Taken together, the contributions in this section demonstrate that domestic space functioned as a crucial interface through which industrial regimes extended their reach. This normalization of domestic production echoes Kathi Weeks’s argument that “work is not only an economic activity, but a social and political institution,”[4] sustained through moral obligation as much as through necessity. Rather than opposing factory and home, they reveal a continuum of spaces and practices in which labor was distributed, normalized, and rendered socially meaningful. By foregrounding gender, everyday routines, and architectural thresholds, the section reframes domesticity as an active component of industrial landscapes.
Post-Industrial Afterlives: Memory, Ruin, and Reappropriation
The final thematic constellation examines the moment when industrial labor withdraws from the spaces it once shaped, leaving behind landscapes marked by interruption, uncertainty, and contested meanings. This section opens by addressing the cultural and representational frameworks through which industrial decline is first perceived, narrated, and imagined. In doing so, it foregrounds the role of interpretation in shaping how industrial afterlives are understood and acted upon.

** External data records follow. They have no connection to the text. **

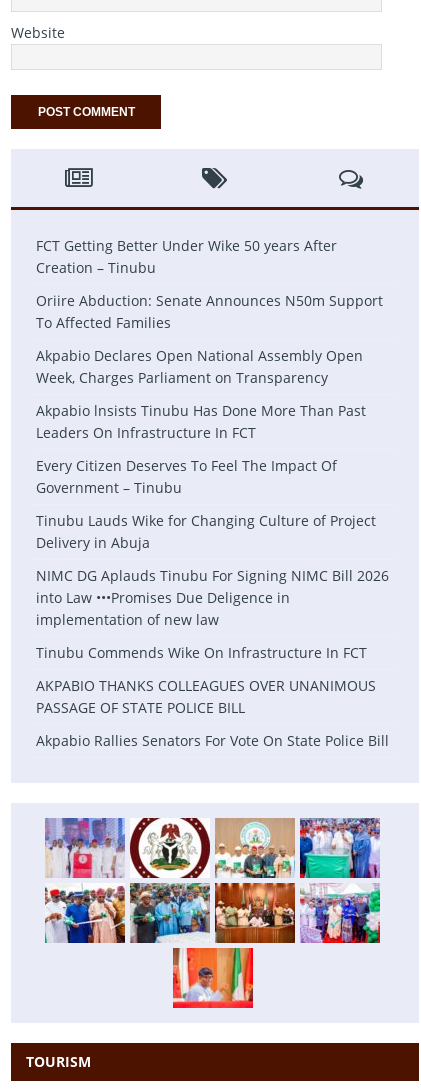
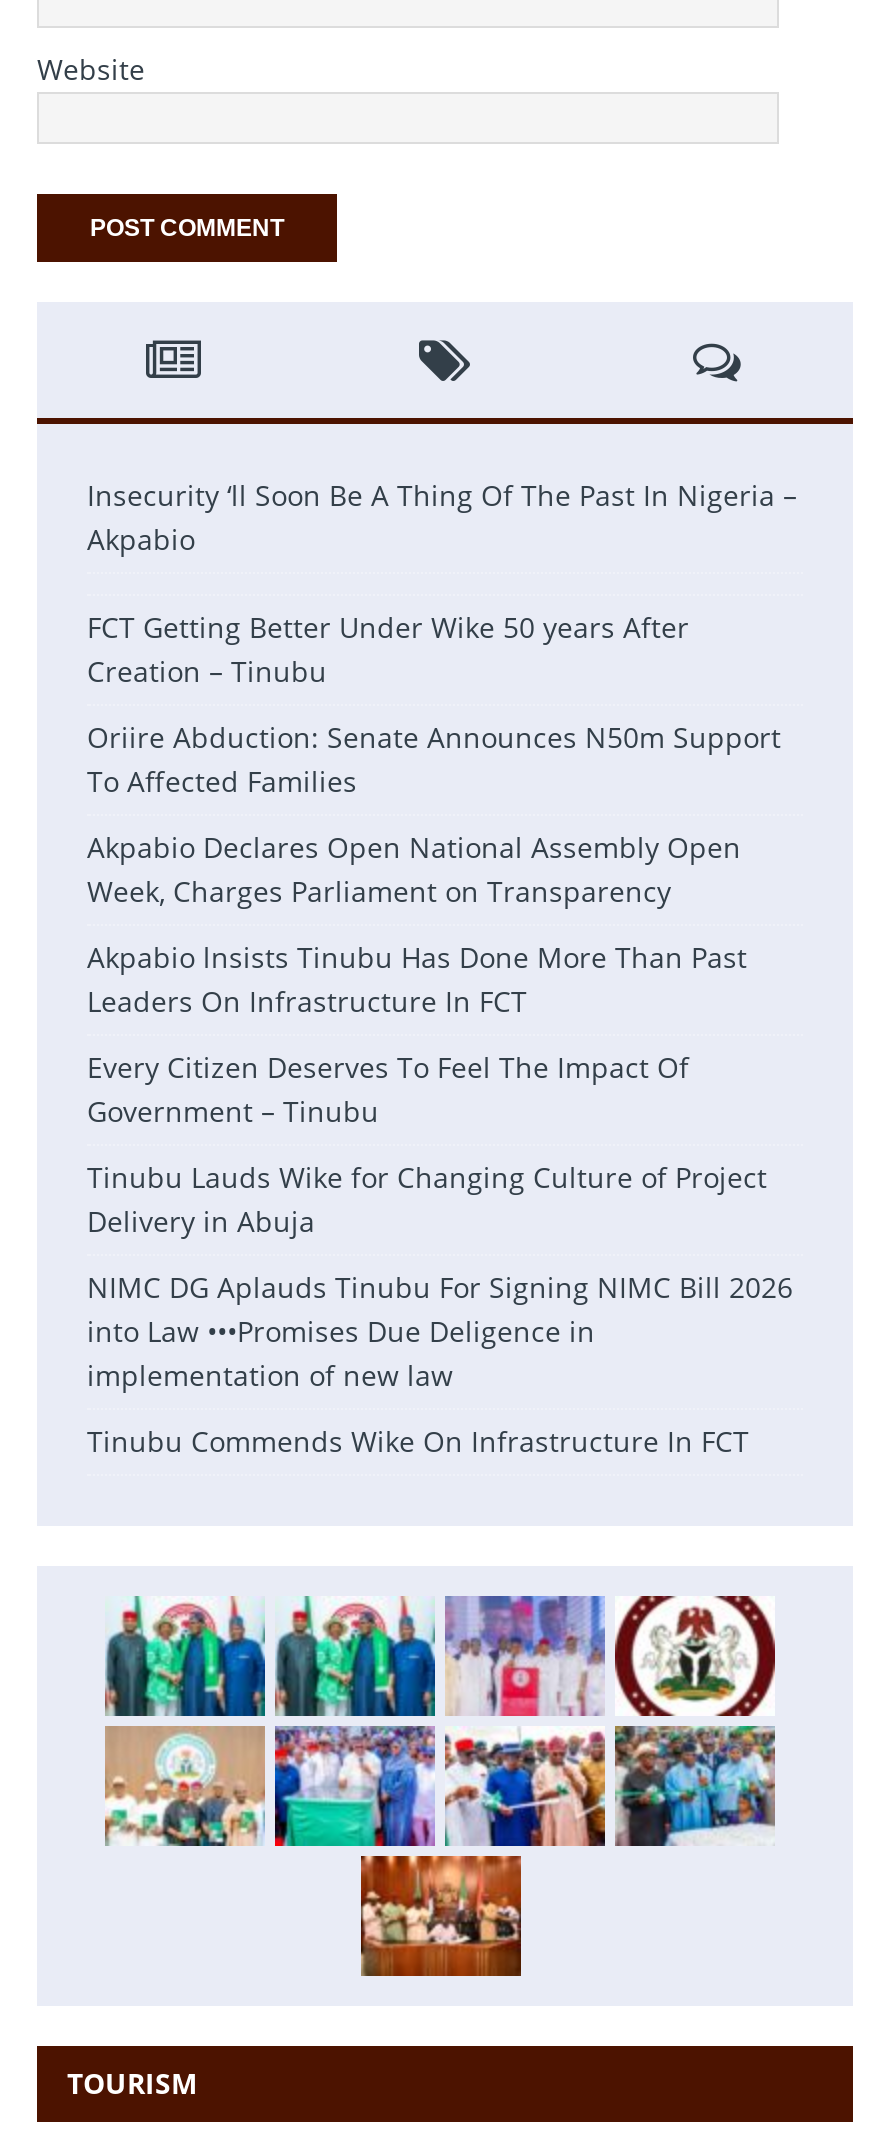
+ Insecurity ‘ll Soon Be A Thing Of The Past In Nigeria –
+ Akpabio

moved down: FCT Getting Better Under Wike 50 years After | Creation – Tinubu | Oriire Abduction: Senate Announces N50m Support | ... | implementation of new law | Tinubu Commends Wike On Infrastructure In FCT

- AKPABIO THANKS COLLEAGUES OVER UNANIMOUS
- PASSAGE OF STATE POLICE BILL
- Akpabio Rallies Senators For Vote On State Police Bill

- [image]
+ [image]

For this reason, the section begins with Ioana Cecălășan’s contribution on industrial heritage in science fiction. By examining decay as a narrative and visual device, the article situates post-industrial landscapes within a broader cultural imaginary in which abandoned factories, infrastructure, and extractive sites serve as speculative terrains. These representations do not merely aestheticize ruin; they articulate anxieties about technological excess, ecological collapse, and the exhaustion of industrial modernity. Labor appears here as a structuring absence—its former centrality rendered visible precisely through its disappearance. Positioned at the opening of the section, Cecălășan’s article establishes a critical distance that frames post-industrial space not as a purely technical problem, but as a cultural condition shaped by storytelling, imagery, and projection.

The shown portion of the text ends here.